Albright’s research does not make clear whether the tweets he studied came from “trolls,” which are humans working to push selected themes, or “bots,” which are computerized accounts that echo or respond to others, or some combination of the two.
Phil Howard of the University of Oxford’s Computational Propaganda Project, said: “In a good misinformation campaign, Russian bots on Twitter or fake accounts on Facebook will actually make use of the most credible news sources in America. Even news stories that debunk some political rumor can be used to keep the rumor alive.”
The latest revelations come after U.S. intelligence officials warned this week that Russia is gearing up to meddle again, this time in the November elections. Yet even as analysts urge preparation for the next round of online disinformation, major questions remain from 2016 over how Russians inserted themselves into a rollicking American political campaign without setting off more alarms in the United States — or triggering efforts to combat the disinformation effort.
The analysis by Albright, who is the research director at Columbia’s Tow Center for Digital Journalism and is part of Harvard’s Berkman Klein Center for Internet & Society, involved analyzing tweets from accounts that Twitter told Congress in November were controlled by the Internet Research Agency, a private firm in St. Petersburg often described as Russia’s leading online troll farm. Albright also catalogued more than 11,000 links from those tweets and ranked the most popular sources. (Twitter gave Congress a second list of accounts linked to the troll farm last month, but it has not yet been made public.)
Albright’s analysis also offers insights into the timing of the Russian disinformation campaign.
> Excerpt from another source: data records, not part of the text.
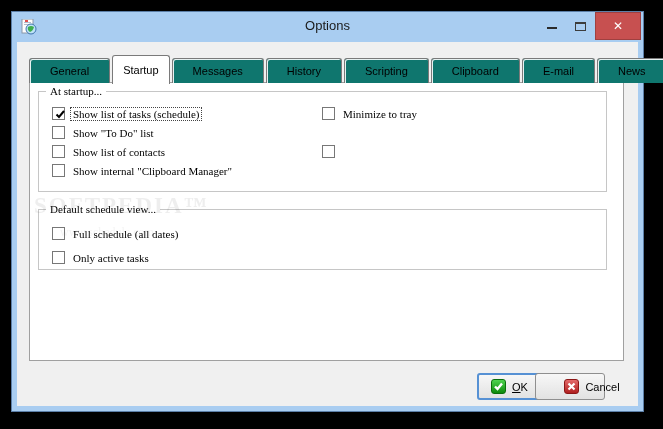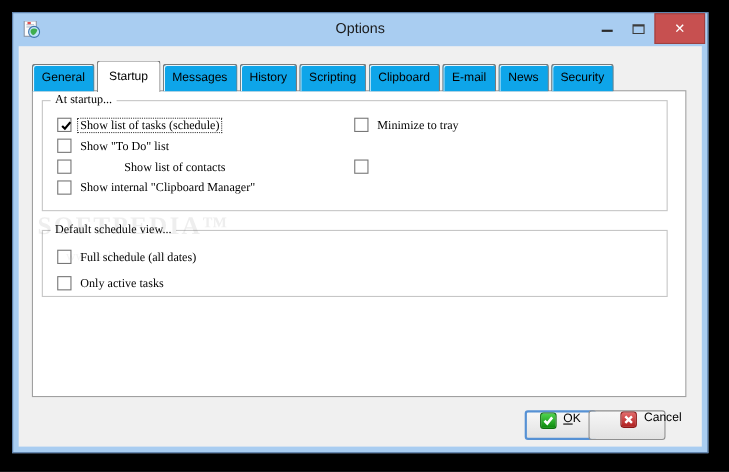"General" .tab { background: #0ea5e9 -> #0f766e; padding: 0 8px -> 0 20px }
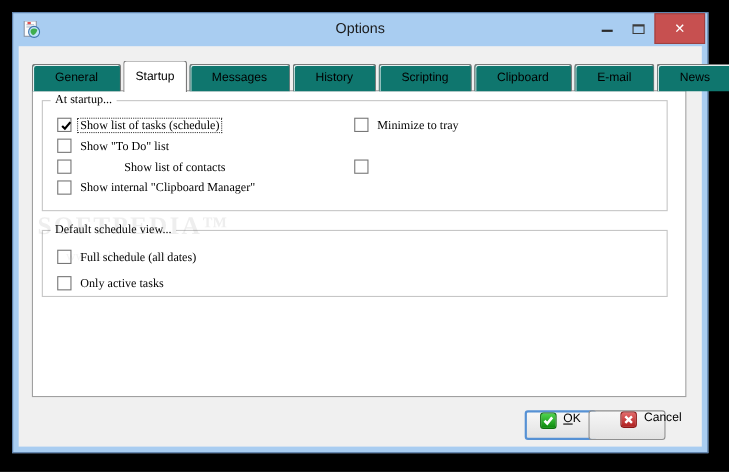"Show list of contacts" div.cb { gap: 40px -> none }
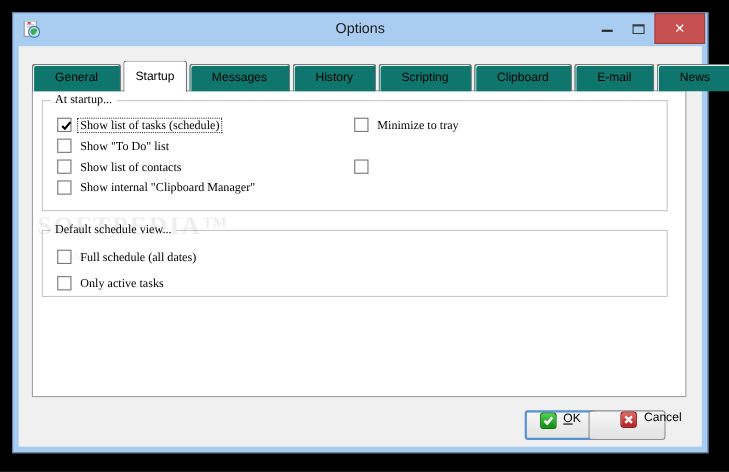"OK" .btn { align-items: none -> center }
There was a surge of tweets and news links, for example, after the Democratic National Convention in late July but very little during a two-week period in late August that corresponds with a time when many Russians take summer vacations.
The pace picked up gradually from early September, a time when Clinton’s edge — measured at five points among likely voters in a Washington Post poll — was beginning to dwindle. The volume of tweets climbed sharply in the days after Clinton’s public stumble on Sept. 11, then again nearly a week later, on Sept. 17, when Russian accounts tweeted more than 2,000 times.
One account, named “Amelie Baldwin” and adorned with the image of a smiling blond woman who described herself as a “Wife, Mother, Patriot, Friend,” tweeted 538 times that day to more than 2,000 followers. All were retweets, which take less effort than original tweets.
One such message retweeted, “Obama trying to start WWIII to avoid a Trump presidency?” and linked to an Associated Press tweet about Syrian government allegations of a U.S. strike on forces there.
Someone reading all of the Amelie Baldwin tweets that day would have seen Clinton portrayed as a sickly, dishonest criminal under investigation by the FBI and eager to open America’s borders to dangerous immigrants. Trump, by contrast, appeared in the tweets as a bold, widely respected leader gaining in the polls with the support of gay voters and African Americans, despite being unfairly maligned by journalists.
The Amelie Baldwin account was one of many that appeared specifically geared to conservative audiences. Other accounts were focused on police violence against African Americans, liberal causes and gay and lesbian issues.
A Russian-controlled account named “KateRitterrrr” on Sept. 18 retweeted a message saying, “I am a gay Latino man voting for Trump. He’s not bought & is fighting for all of us! #MAGA #GaysForTrump #Trump2016.”
The common goal, said Albright and other researchers, was to polarize debate, pushing politically active people away from the center. Toward that end, the Russian accounts found plenty of material from U.S.-based sources of news and opinion.
“These trolls didn’t need to retweet RT and Sputnik,” Albright said. “All they needed to do was pick out certain themes and push them.”